Set down exactly the lines in the records below that run from the line with "total: 42484.08 -> 42880.38" to the line with "Bohrer- und Bit-Set Dnipro-M (41", inclusive, and nothing more.

----- Supplied records

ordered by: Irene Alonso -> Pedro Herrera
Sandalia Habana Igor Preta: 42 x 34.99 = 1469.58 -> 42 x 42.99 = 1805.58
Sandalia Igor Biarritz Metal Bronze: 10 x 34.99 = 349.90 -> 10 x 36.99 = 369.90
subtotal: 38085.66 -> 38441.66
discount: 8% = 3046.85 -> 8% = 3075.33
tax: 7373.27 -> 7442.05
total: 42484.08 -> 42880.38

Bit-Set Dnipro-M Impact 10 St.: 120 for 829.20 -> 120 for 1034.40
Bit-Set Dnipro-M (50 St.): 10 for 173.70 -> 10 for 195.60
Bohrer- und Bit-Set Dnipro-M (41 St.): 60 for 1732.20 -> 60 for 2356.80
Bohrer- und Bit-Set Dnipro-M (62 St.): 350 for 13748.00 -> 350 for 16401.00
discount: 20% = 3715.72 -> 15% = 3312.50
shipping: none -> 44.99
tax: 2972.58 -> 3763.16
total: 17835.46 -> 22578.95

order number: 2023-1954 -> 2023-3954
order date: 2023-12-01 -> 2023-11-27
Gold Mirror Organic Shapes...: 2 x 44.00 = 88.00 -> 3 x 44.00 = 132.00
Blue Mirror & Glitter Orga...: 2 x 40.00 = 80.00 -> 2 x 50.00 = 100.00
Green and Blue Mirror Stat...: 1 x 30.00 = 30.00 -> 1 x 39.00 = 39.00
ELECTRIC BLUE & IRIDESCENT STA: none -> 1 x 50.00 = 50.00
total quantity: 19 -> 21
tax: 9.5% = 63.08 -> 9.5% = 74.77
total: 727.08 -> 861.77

----------

> [Output of the task]:
total: 42484.08 -> 42880.38

Bit-Set Dnipro-M Impact 10 St.: 120 for 829.20 -> 120 for 1034.40
Bit-Set Dnipro-M (50 St.): 10 for 173.70 -> 10 for 195.60
Bohrer- und Bit-Set Dnipro-M (41 St.): 60 for 1732.20 -> 60 for 2356.80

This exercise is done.